Enjoying Lisp-like quasiquotation in Bash

Why?

Lisp has a useful syntax in which one can quote S-expressions in a way that they return everything unevaluated except any parts that are selectively unquoted. Bash has no such option — nor do most other languages, as far as I can tell. In Bash, your only option is the opposite: to allow evaluation of everything and selectively quote what you don't want to evaluate. This "quoting" is usually called "escaping", and is usually accomplished with backslashes.

I wondered: how hard would it be to implement this feature in Bash?

Common Lisp uses tildes to represent unquoting, whereas Emacs Lisp uses a comma. I ended up deciding to use tildes to represent the functions that emulate this syntax, and use commas for the selective quoting.

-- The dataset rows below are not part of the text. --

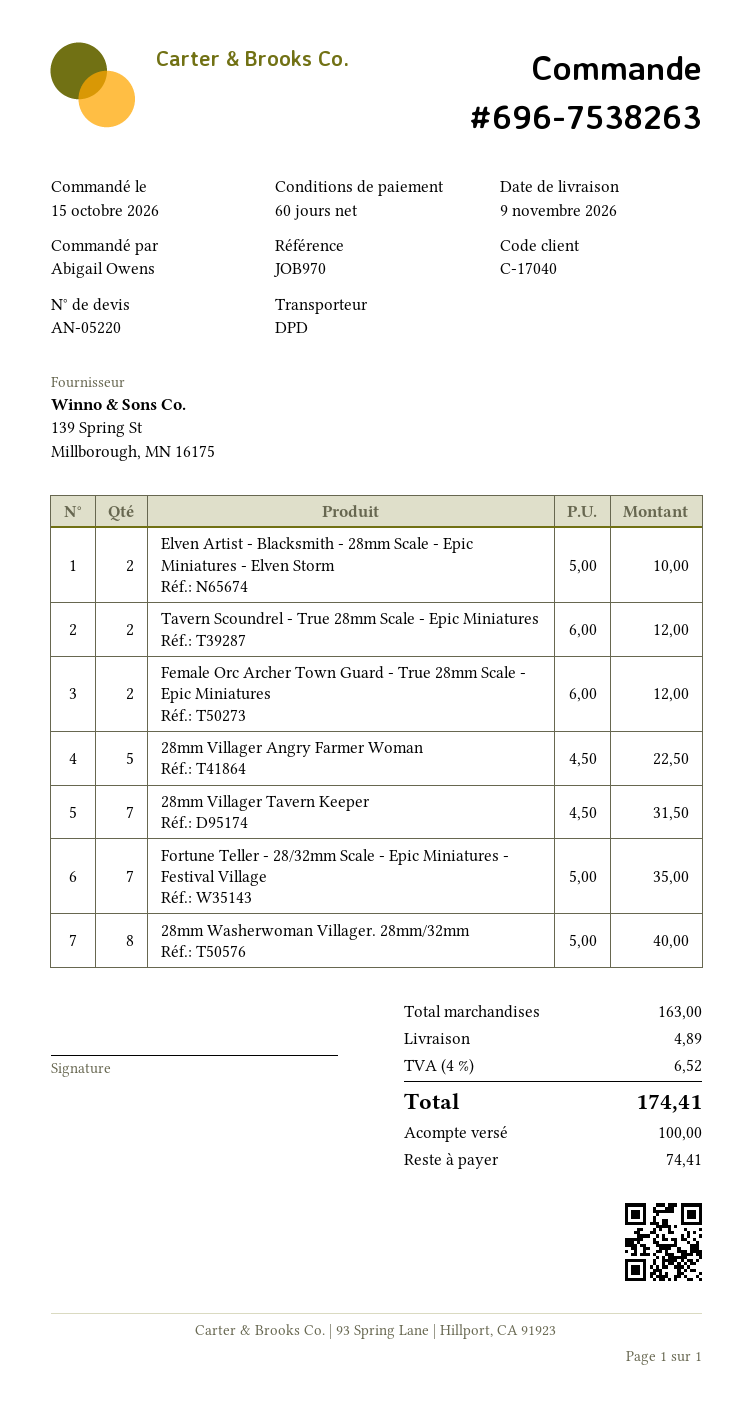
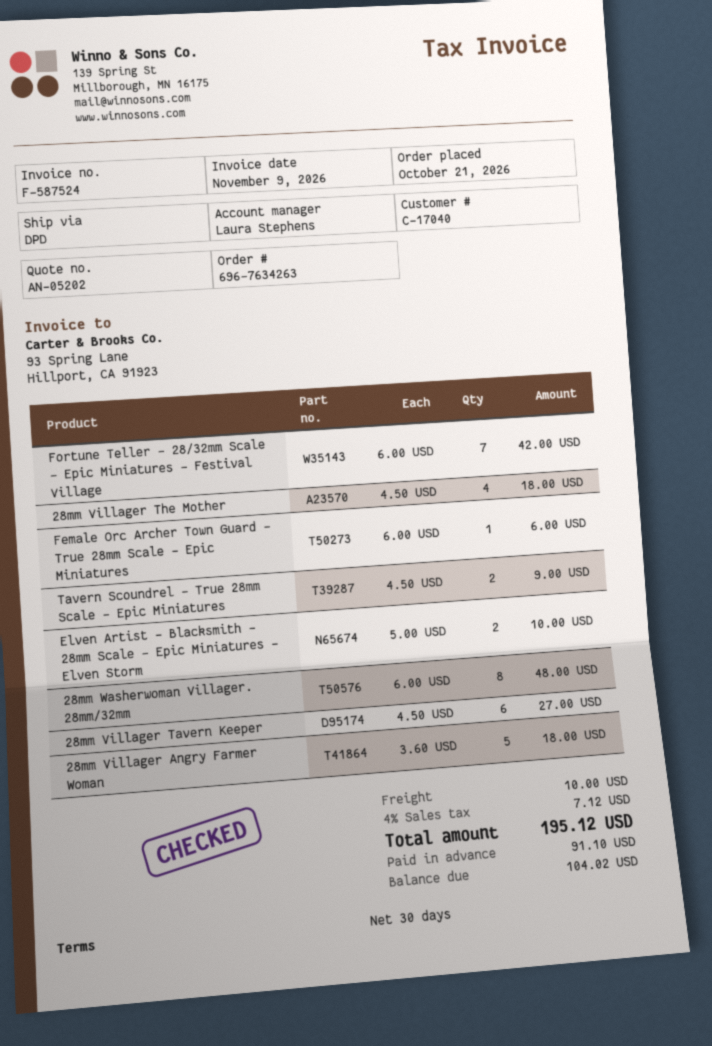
quote number: AN-05220 -> AN-05202
order number: 696-7538263 -> 696-7634263
order date: 2026-10-15 -> 2026-10-21
payment terms: 60 days -> 30 days
Tavern Scoundrel - True 28mm Scale - Epic Miniatures: 2 x 6.00 = 12.00 -> 2 x 4.50 = 9.00
Female Orc Archer Town Guard - True 28mm Scale - Epic Miniatures: 2 x 6.00 = 12.00 -> 1 x 6.00 = 6.00
28mm Villager Angry Farmer Woman: 5 x 4.50 = 22.50 -> 5 x 3.60 = 18.00
28mm Villager Tavern Keeper: 7 x 4.50 = 31.50 -> 6 x 4.50 = 27.00
Fortune Teller - 28/32mm Scale - Epic Miniatures - Festival Village: 7 x 5.00 = 35.00 -> 7 x 6.00 = 42.00
28mm Washerwoman Villager. 28mm/32mm: 8 x 5.00 = 40.00 -> 8 x 6.00 = 48.00
28mm Villager The Mother: none -> 4 x 4.50 = 18.00
shipping: 4.89 -> 10.00
tax: 4% = 6.52 -> 4% = 7.12
total: 174.41 -> 195.12
deposit: 100.00 -> 91.10
balance: 74.41 -> 104.02

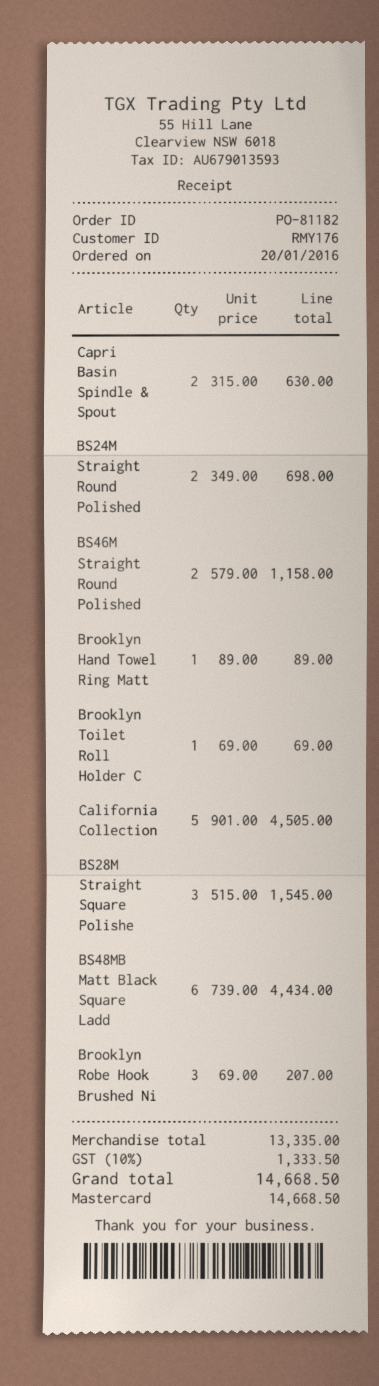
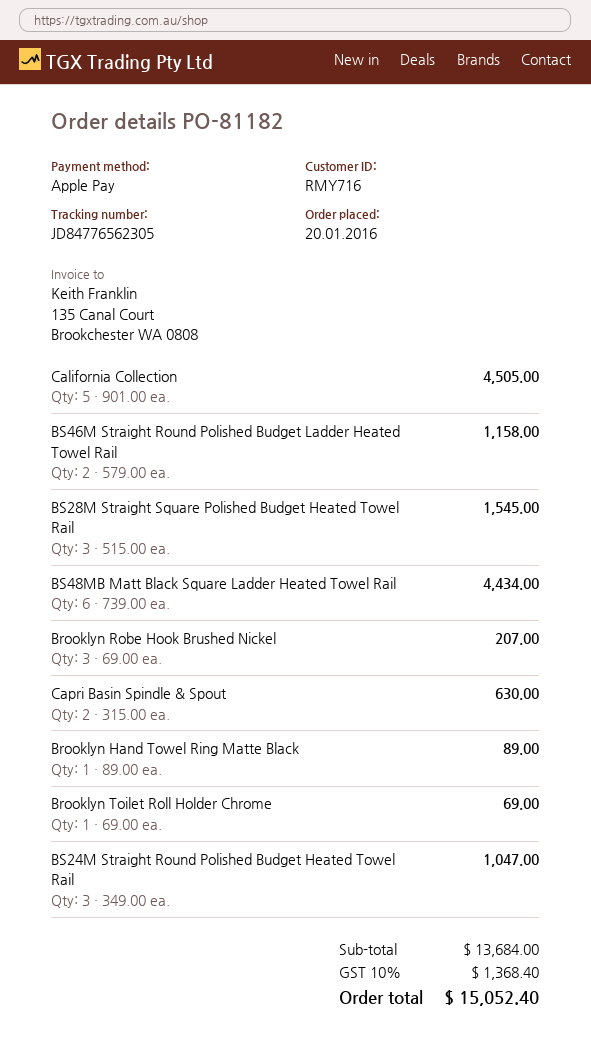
customer number: RMY176 -> RMY716
payment method: Mastercard -> Apple Pay
BS24M Straight Round Polished: 2 x 349.00 = 698.00 -> 3 x 349.00 = 1047.00
subtotal: 13335.00 -> 13684.00
tax: 10% = 1333.50 -> 10% = 1368.40
total: 14668.50 -> 15052.40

First, a word about heredocs

What is a here-document, you ask. You must have seen it. It looks like this:

x="variables"

cat <<EOF
Some "stuff",
  often with 'quoting', and multiple lines
      and $x
          and formatting.
EOF

Output:

Some "stuff",
  often with 'quoting', and multiple lines
      and variables
          and formatting.

It's a little-known fact that quoting the EOF in a here-document has the effect of single-quoting its contents, so that everything is interpreted literally. The EOF (which can be any other string, by the way), in this case, can be quoted with either double or single quotes, no difference. I'd recommend single quotes as a matter of style, because elsewhere in Bash the use of double quotes means variables are interpreted, and only here it means they aren't.

So you can do this:

x=2
cat <<"HI!"
Hello $x
HI!

but this seems clearer to me:

x=2
cat <<'HI!'
Hello $x
HI!

both of which literally output:

Hello $x

Since we're here, know that the sentinel string needs to be on a line on its own to be seen as terminator. But with an added dash you could add tabs to the beginning, like this:

   { echo
     cat <<-HEY
<tab>Hello there
<tab>HEY
}

I don't like to use literal TABs in code, so I stopped using them with this syntax, but you may like it.

Anyway: quasiquoting.

The quasiquoting functions

are applied to here-documents. Any string can be used as a delimiter (here "A").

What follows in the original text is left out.